In conditions such as lactose intolerance the body is unable to digest milk sugar (lactose). This undigested lactose draws out water into the bowels and causes symptoms like abdominal cramps and diarrhea. A similar disruption occurs with malabsorption syndromes when the body cannot absorb certain nutrients.
Food poisoning is an infection or exposure to toxins from infectious agents through consuming contaminated food and water. These infectious can also be acquired through other routes such as infectious droplets that may nter through the respiratory passages.
The infection may involve the upper parts of the digestive tract, or the lower parts like the small and large intestine.
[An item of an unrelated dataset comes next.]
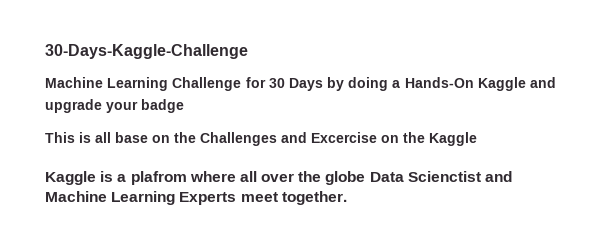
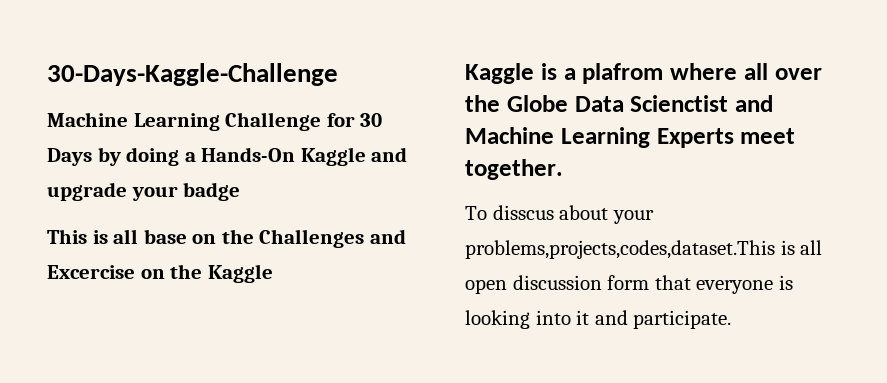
[325,171,366,185] globe -> [506,95,568,112] Globe
(347, 198) none -> [465,205,654,224] [465,240,823,259] [465,275,793,294] [465,310,732,329] // To disscus about your problems,projects,codes,dataset.This is all open discussion form that everyone is looking into it and participate.

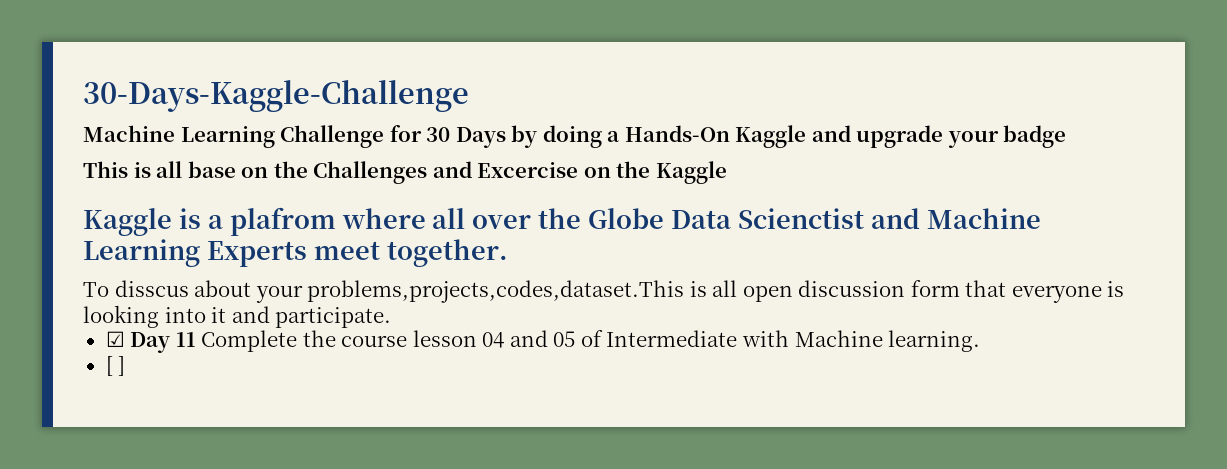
(732, 319) none -> [105,330,981,353] [105,356,126,376] // ☑ Day 11 Complete the course lesson 04 and 05 of Intermediate with Machine learning. // [ ]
When the intestines are inflamed then it is known as enterocolitis. Sometimes the colon alone if inflamed with the infection and this is known as colitis.
Most infections are acute and often resolve within a few days to a week. Sometimes treatment is not necessary beyond supportive measures like bed rest and fluid administration to prevent dehydration.
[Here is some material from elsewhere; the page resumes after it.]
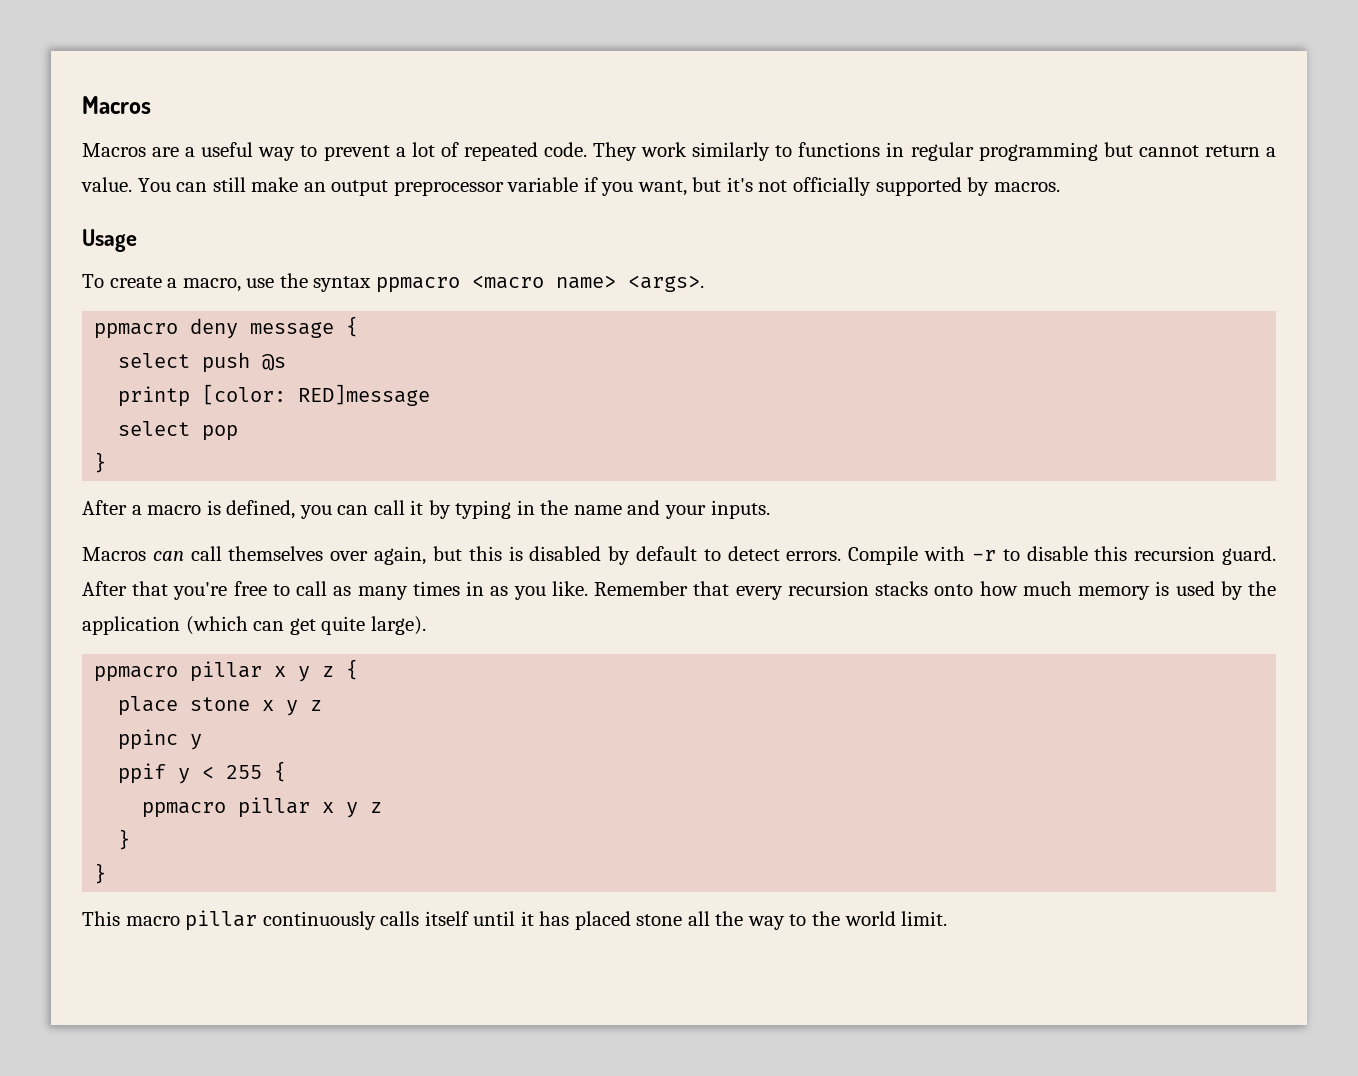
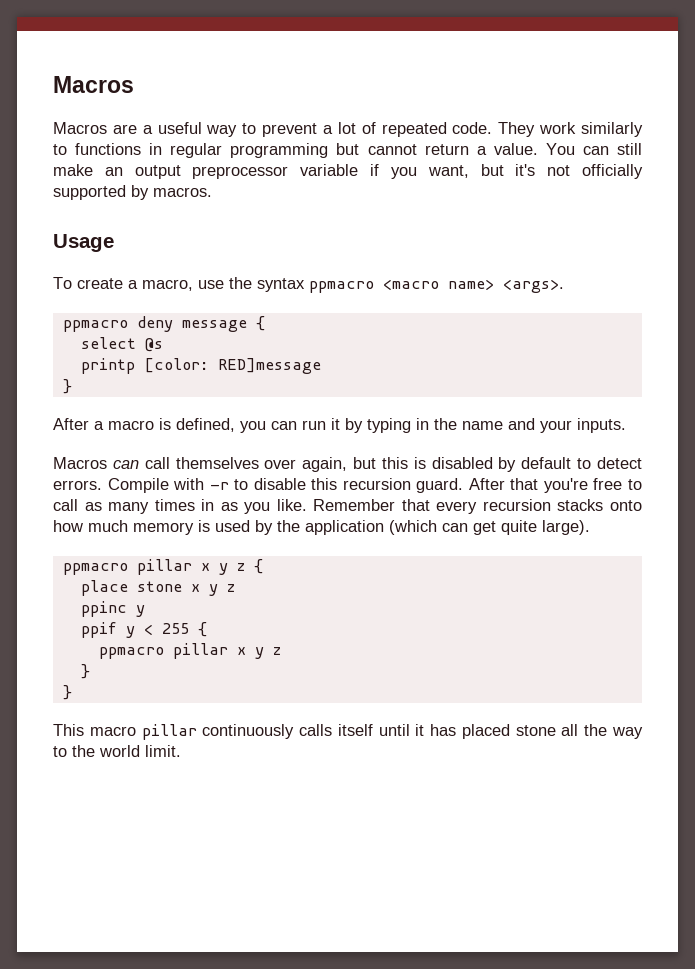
[202,352,251,373] push -> (136, 343) none
[118,421,239,441] // select pop -> (321, 366) none
[373,500,405,515] call -> [302,420,326,430] run

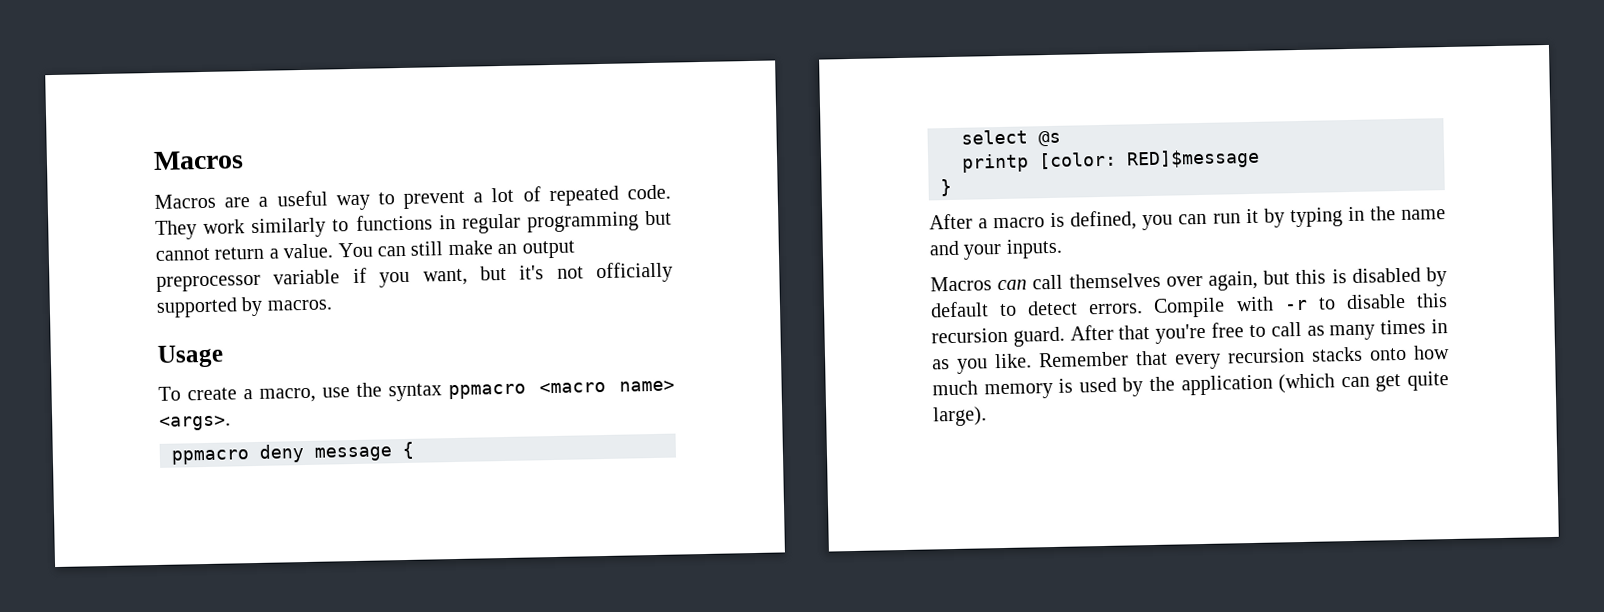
[217,358,321,374] RED]message -> [1126,148,1260,170] RED]$message
[62,559,263,575] [80,580,235,596] [80,601,145,617] [80,622,207,638] [98,643,281,659] [80,664,90,679] [62,685,72,700] [53,724,643,740] [53,745,181,757] // ppmacro pillar x y z { // place stone x y z // ppinc y // ppif y < 255 { // ppmacro pillar x y z // } // } // This macro pillar continuously calls itself until it has placed stone all the way to the world limit. -> (987, 416) none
Read more on intestinal infections.
Inflammatory bowel disease (IBD) is another common condition of the digestive tract. There are two types – ulcerative colitis (UC) and Crohn’s disease (CD) The inflammation may be limited to the large intestine (with ulcerative colitis) or extend to other parts of the gut (like in Crohn’s disease).
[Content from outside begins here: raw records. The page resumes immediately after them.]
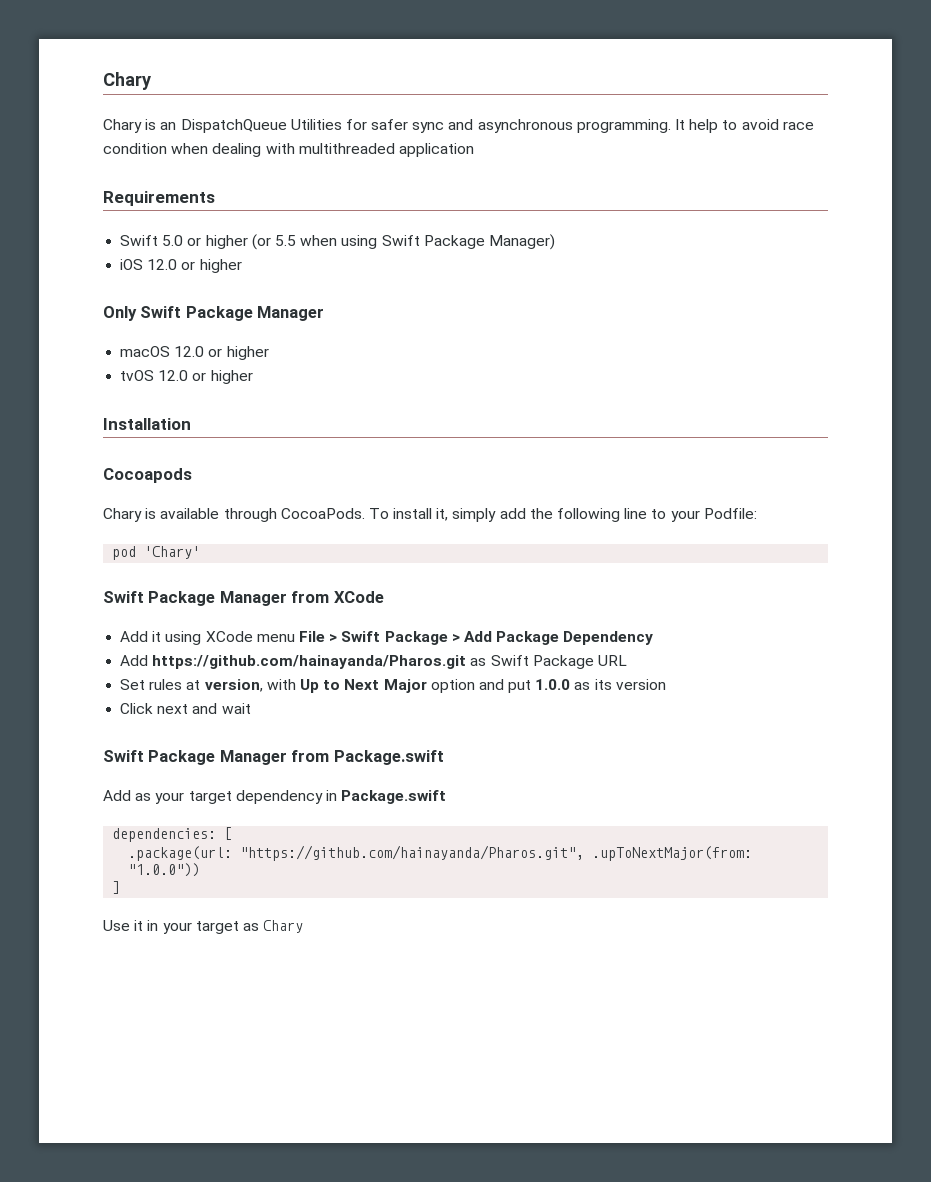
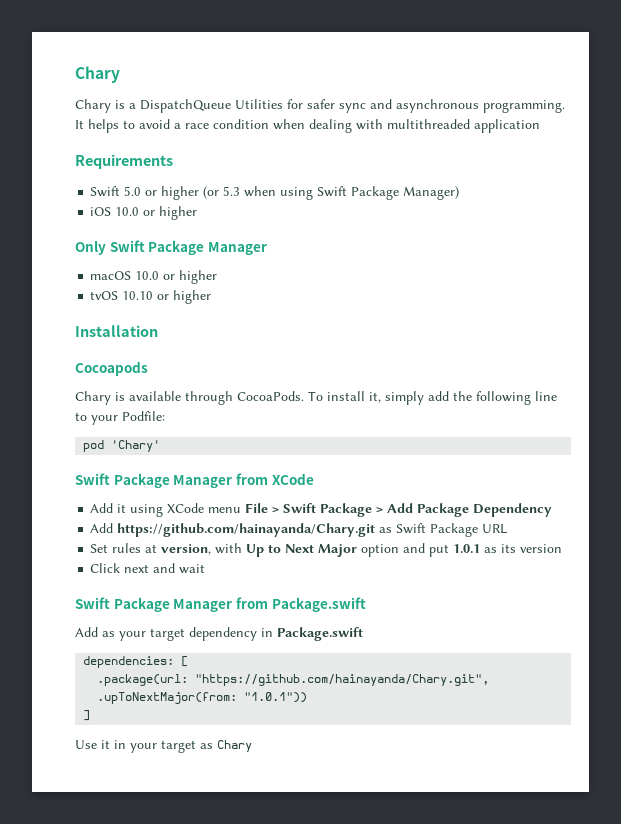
[160,122,177,130] an -> [129,103,136,109] a
[689,119,719,133] help -> [88,119,119,133] helps
(779, 124) none -> [174,123,181,129] a
[274,235,296,246] 5.5 -> [223,186,241,196] 5.3
[147,259,178,270] 12.0 -> [115,207,140,216] 10.0
[174,346,205,357] 12.0 -> [135,271,160,280] 10.0
[158,370,189,381] 12.0 -> [122,291,154,300] 10.10
[152,655,467,669] https://github.com/hainayanda/Pharos.git -> [117,523,376,537] https://github.com/hainayanda/Chary.git
[535,679,571,690] 1.0.0 -> [453,544,481,553] 1.0.1
[240,845,753,861] [128,863,201,877] "https://github.com/hainayanda/Pharos.git", .upToNextMajor(from: "1.0.0")) -> [195,674,490,686] [97,692,308,704] "https://github.com/hainayanda/Chary.git", .upToNextMajor(from: "1.0.1"))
The exact cause of inflammatory bowel disease is unknown. For some reason the immune system attacks the bowel wall thereby causing inflammation. Ulcers may also form in the wall of the digestive tract. There is a risk of cancer associated with IBD but more so with ulcerative colitis.
Read more on IBS vs IBD.
Small pouches can form in the colon which are known as diverticula. It is more likely to occur after the age of 40 years. These pouches are more likely to develop with increased pressure as may occur with excessive straining in conditions like constipation.
Diverticula may be asymptomatic meaning that there are no symptoms despite the pouches being present. Sometimes these pouches may become infected or inflamed and this is known as diverticulitis. This may require medication like antibiotics although surgery may be necessary for severe cases of diverticulitis.
Some drugs can also cause an ‘irritated colon’. One common condition that is caused by antibiotics is known as pseudomembranous colitis (also known as C.difficile colitis or antibiotic-associated colitis). It occurs when there is an overgrowth of Clostridium difficile bacteria due to antibiotic use.
Laxatives are another drug that can cause an ‘irritated colon’ especially if it is used in excess. Apart from oral drugs, certain suppositories may also irritate the colon. Radiation therapy to the abdomen and chemotherapy drugs are some of the other modlaities that may lead to an irritated colon.
Colorectal cancer is another possible cause of colon symptoms that may be labeled as irritable colon. It is the most serious cause because colorectal cancer is potentially life-threatening. In fact colorectal cancer is one of the most common and deadly forms of cancer.
There are several risk factors for developing colorectal cancer such as being obese, advancing age, smoking, having a polyps or conditions like inflammatory bowel disease (IBD) or a family history of cancer. Apart from many of the common bowel symptoms discussed above, there may also be unintentional weight loss and unexplained fatigue.